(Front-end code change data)
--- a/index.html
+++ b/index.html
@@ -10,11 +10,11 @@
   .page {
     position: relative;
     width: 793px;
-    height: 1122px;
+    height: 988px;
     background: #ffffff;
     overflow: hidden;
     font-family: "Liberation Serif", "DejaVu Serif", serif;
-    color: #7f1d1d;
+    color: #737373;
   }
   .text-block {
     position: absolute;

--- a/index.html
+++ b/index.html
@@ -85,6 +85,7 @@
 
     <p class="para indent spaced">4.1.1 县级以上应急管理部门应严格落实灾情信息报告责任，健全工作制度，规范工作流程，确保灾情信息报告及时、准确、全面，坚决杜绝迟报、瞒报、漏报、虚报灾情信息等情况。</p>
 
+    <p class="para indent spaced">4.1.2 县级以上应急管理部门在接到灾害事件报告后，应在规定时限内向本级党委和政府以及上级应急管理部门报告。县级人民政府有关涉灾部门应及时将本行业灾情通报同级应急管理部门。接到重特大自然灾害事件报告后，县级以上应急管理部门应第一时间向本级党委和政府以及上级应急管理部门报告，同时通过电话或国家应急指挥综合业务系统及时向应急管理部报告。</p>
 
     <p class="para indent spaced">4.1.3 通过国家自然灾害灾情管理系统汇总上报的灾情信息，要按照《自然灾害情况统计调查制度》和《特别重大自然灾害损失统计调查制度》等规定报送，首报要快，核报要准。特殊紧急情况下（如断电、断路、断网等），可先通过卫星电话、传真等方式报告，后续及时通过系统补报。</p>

-- Aim of the exercise --
Could you return the lines in the entries above that contain "class"?

-- Answer --
     <p class="para indent spaced">4.1.1 县级以上应急管理部门应严格落实灾情信息报告责任，健全工作制度，规范工作流程，确保灾情信息报告及时、准确、全面，坚决杜绝迟报、瞒报、漏报、虚报灾情信息等情况。</p>
+    <p class="para indent spaced">4.1.2 县级以上应急管理部门在接到灾害事件报告后，应在规定时限内向本级党委和政府以及上级应急管理部门报告。县级人民政府有关涉灾部门应及时将本行业灾情通报同级应急管理部门。接到重特大自然灾害事件报告后，县级以上应急管理部门应第一时间向本级党委和政府以及上级应急管理部门报告，同时通过电话或国家应急指挥综合业务系统及时向应急管理部报告。</p>
     <p class="para indent spaced">4.1.3 通过国家自然灾害灾情管理系统汇总上报的灾情信息，要按照《自然灾害情况统计调查制度》和《特别重大自然灾害损失统计调查制度》等规定报送，首报要快，核报要准。特殊紧急情况下（如断电、断路、断网等），可先通过卫星电话、传真等方式报告，后续及时通过系统补报。</p>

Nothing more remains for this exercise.